The Evidence Base for CBT

Treatment interventions are predicated on a robust evidence base derived from studies utilising randomised controlled and single-case methodologies that have demonstrated the efficacy and effectiveness of cognitive and behavioural psychotherapies in the treatment of common mental health problems, including the anxiety disorders, generalised anxiety, panic, phobias, obsessive-compulsive disorder, posttraumatic stress disorder, bulimia and depression as identified by a host of recent reviews by NICE (www.nice.org.uk), SIGN and other review bodies.

CBT models have also been developed for use in an increasing range of mental health and health difficulties including severe and enduring mental health problems, such as psychosis, schizophrenia, bi-polar disorder, anger control, pain, adjustment to physical health problems, insomnia and organic syndromes, such as early stage dementia.

There is an extensive research base around behavioural approaches in working with children and people with learning disabilities, severe and enduring mental health problems and "challenging behaviour" generally. More recently CT and CBT have become the treatments of choice for adolescent depression, and for use with children and in intellectual disability (learning disability).

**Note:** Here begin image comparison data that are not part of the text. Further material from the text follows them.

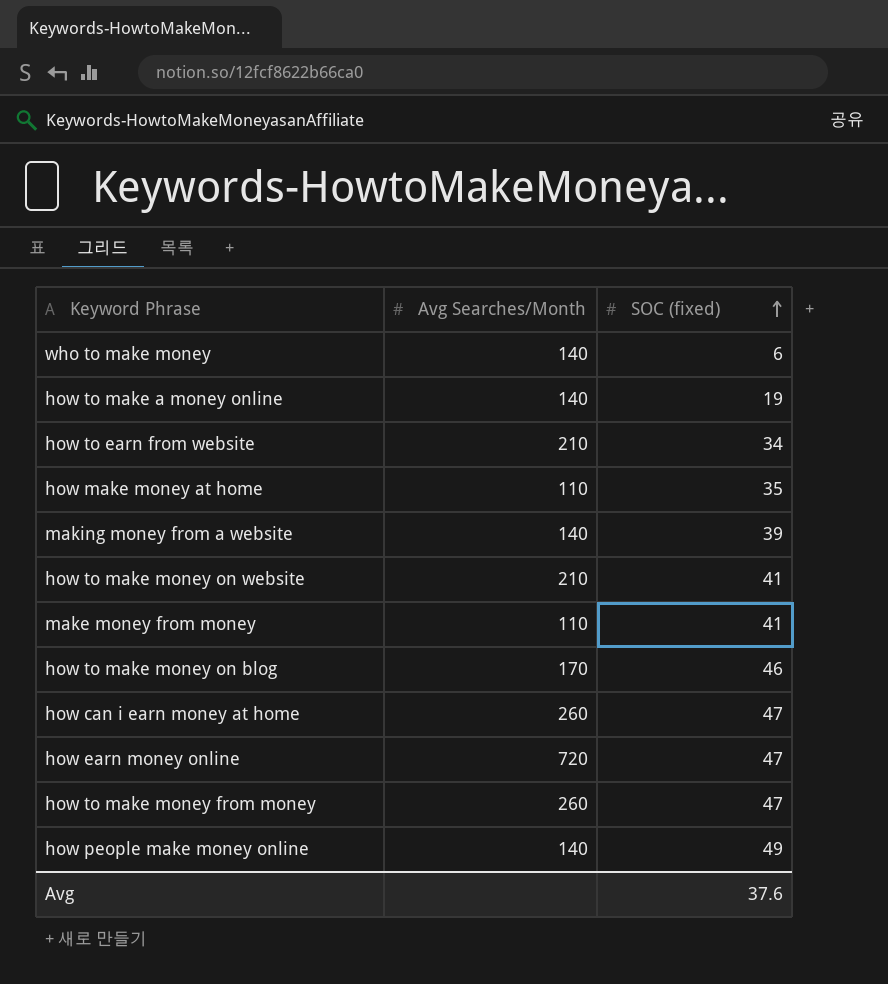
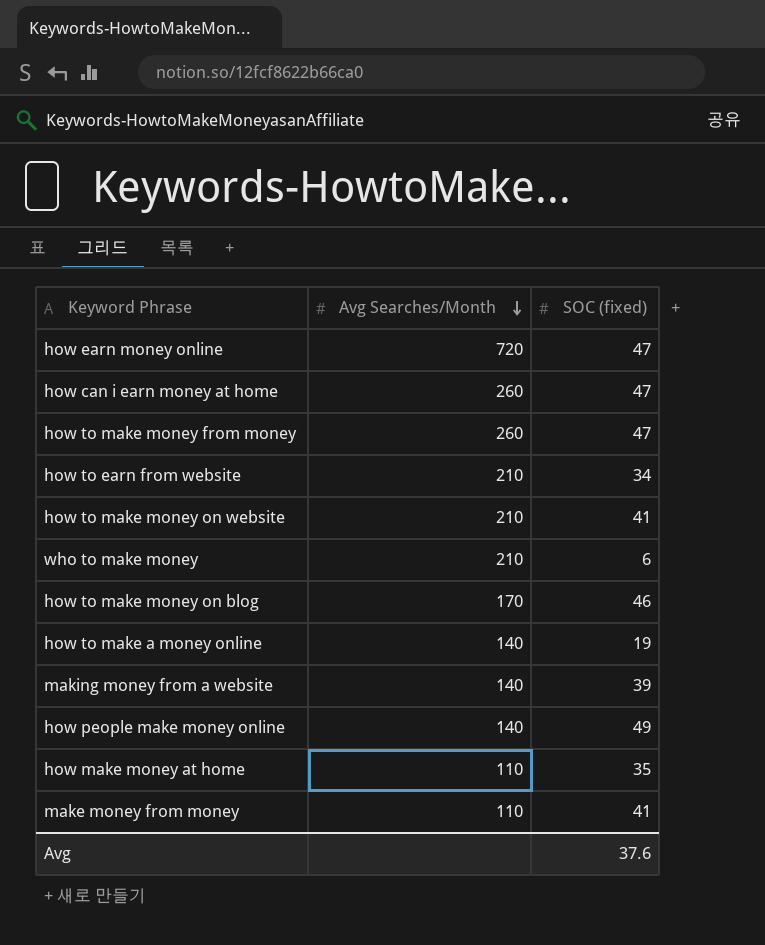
row order: SOC (fixed) ascending -> Avg Searches/Month descending
who to make money | Avg Searches/Month: 140 -> 210

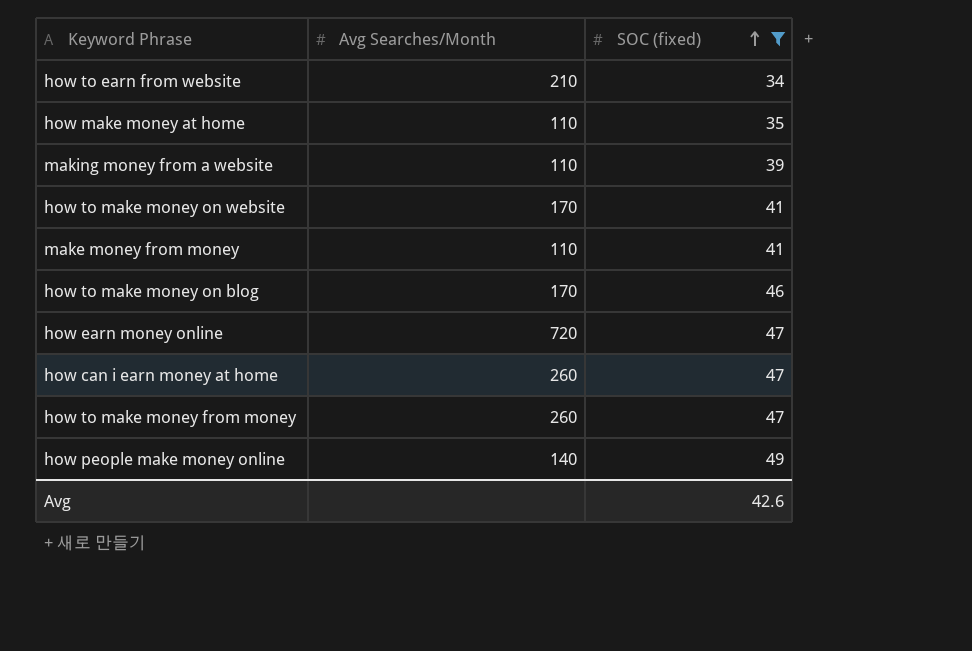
filter: none -> SOC (fixed) >= 34
row order: Avg Searches/Month descending -> SOC (fixed) ascending
making money from a website | Avg Searches/Month: 140 -> 110
how to make money on website | Avg Searches/Month: 210 -> 170
Avg | SOC (fixed): 37.6 -> 42.6

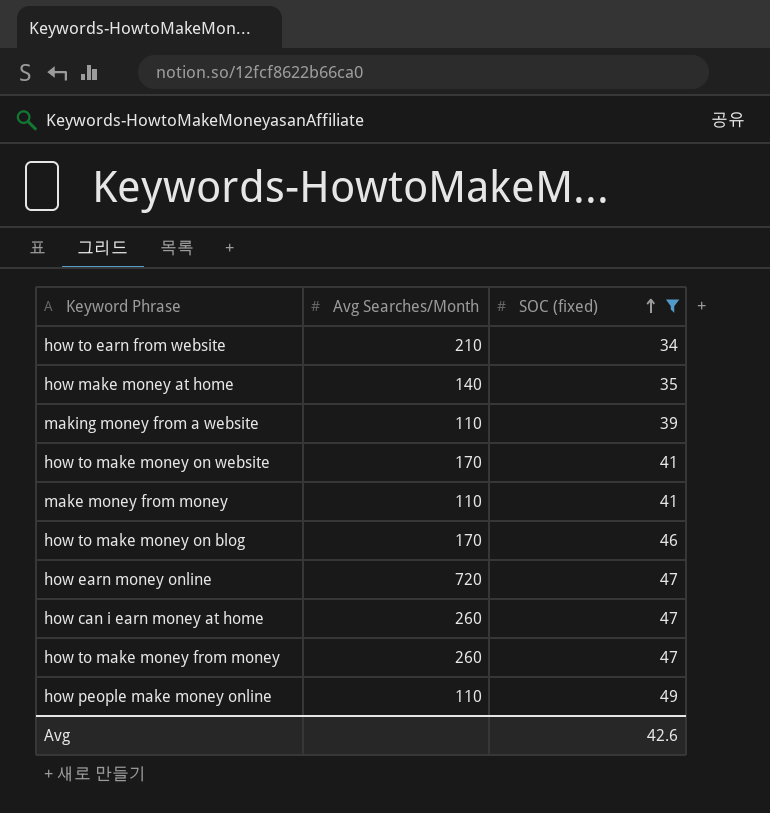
how make money at home | Avg Searches/Month: 110 -> 140
how people make money online | Avg Searches/Month: 140 -> 110

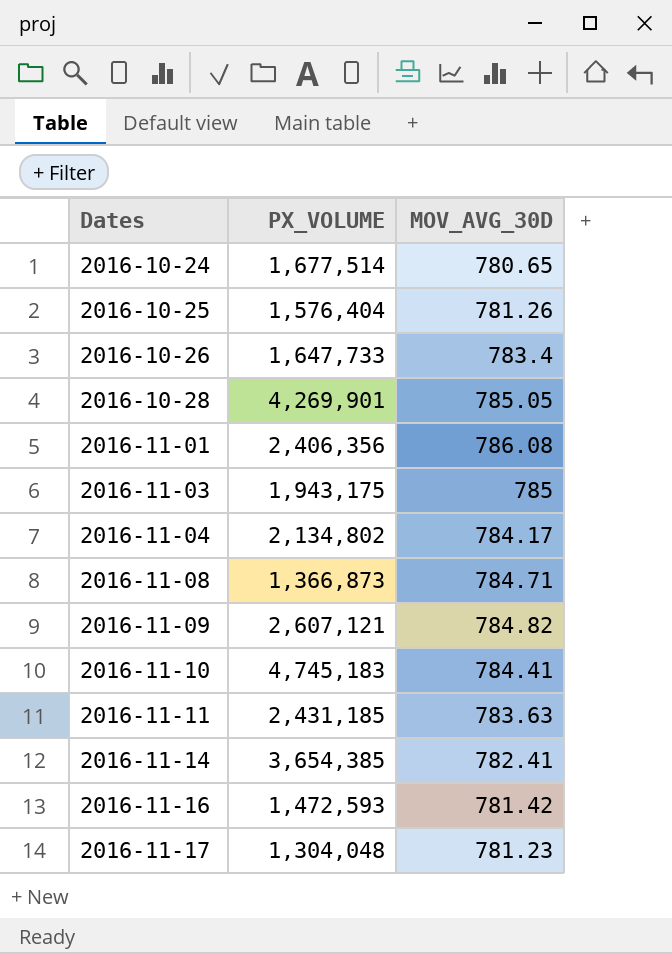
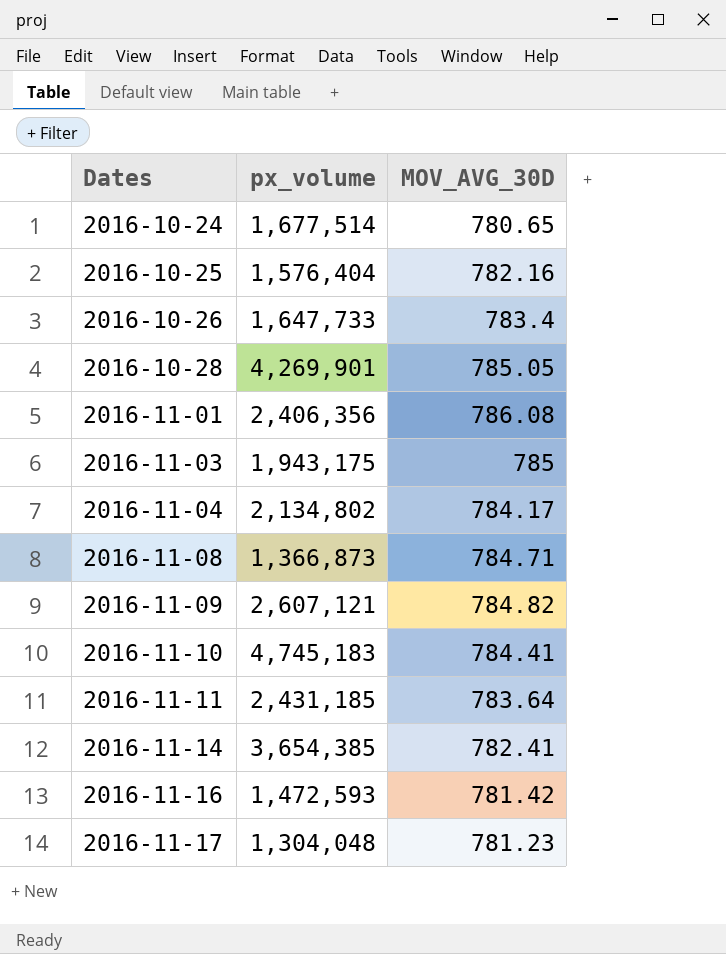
column name: PX_VOLUME -> px_volume
2016-10-25 | MOV_AVG_30D: 781.26 -> 782.16
2016-11-11 | MOV_AVG_30D: 783.63 -> 783.64

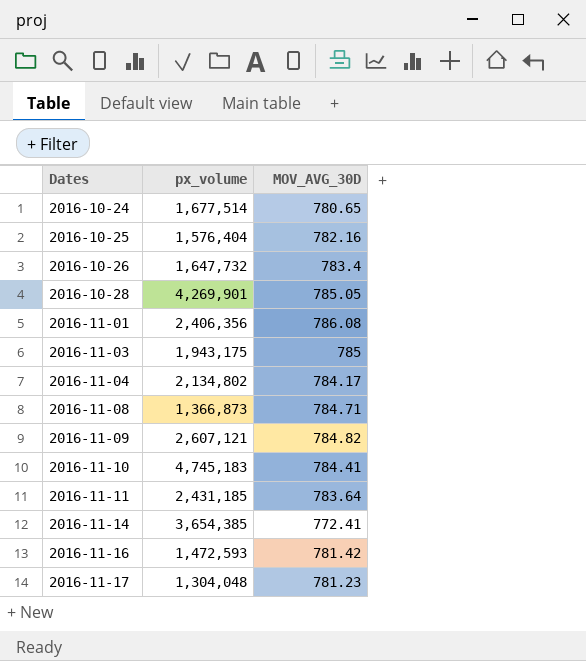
2016-10-26 | px_volume: 1,647,733 -> 1,647,732
2016-11-14 | MOV_AVG_30D: 782.41 -> 772.41

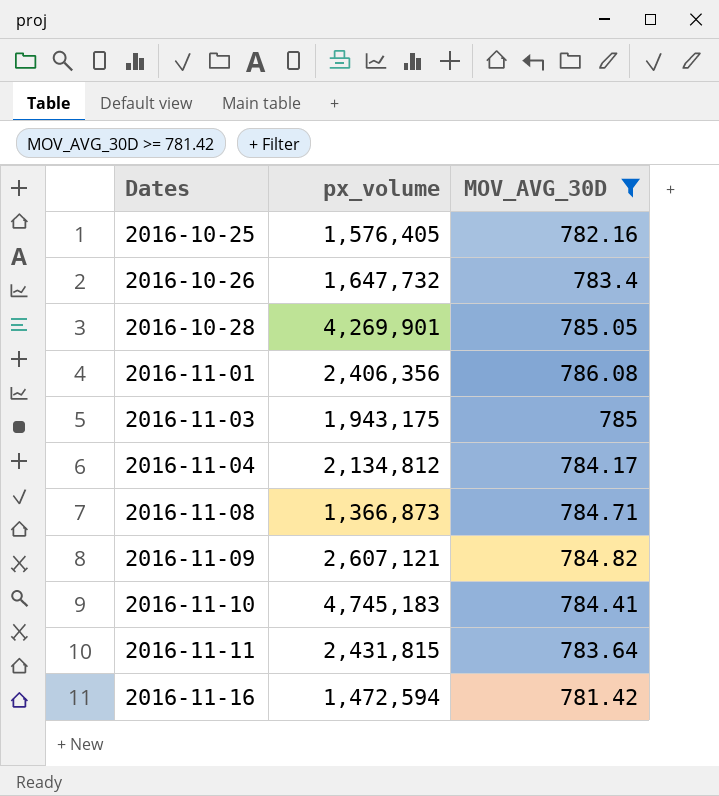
filter: none -> MOV_AVG_30D >= 781.42
2016-10-25 | px_volume: 1,576,404 -> 1,576,405
2016-11-04 | px_volume: 2,134,802 -> 2,134,812
2016-11-11 | px_volume: 2,431,185 -> 2,431,815
2016-11-16 | px_volume: 1,472,593 -> 1,472,594

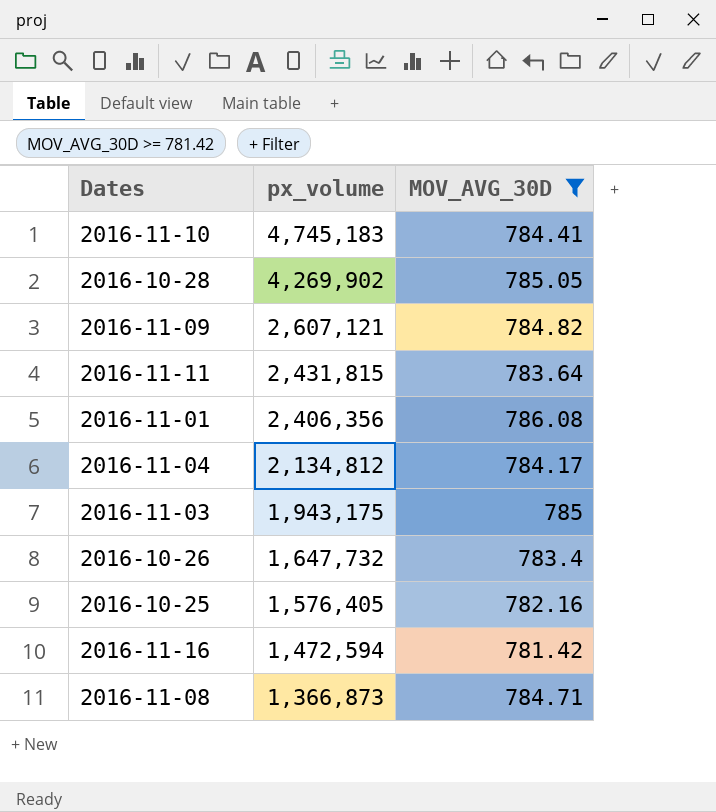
row order: Dates ascending -> px_volume descending
2016-10-28 | px_volume: 4,269,901 -> 4,269,902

Research into the contribution of psychological factors to physical health problems (such as low back pain, chronic fatigue, recovery from surgery for example) is growing and has led to the development of CB approaches in these areas.

Developments in cognitive therapy, cognitive-behavioural therapy and/or behaviour therapy research, theory and practice (particularly in the development, or refinement, of clinical techniques/methods) are occurring rapidly. So are developments in cognitive and behavioural psychological perspectives of normal and abnormal psychological processes such as human development and emotion. The application of cognitive, behavioural and cognitive-behavioural theory and approaches is happening in many fields other than mental health, eg. Education and training, public health, organisational psychology, forensic psychology, management consultancy, sports psychology for instance.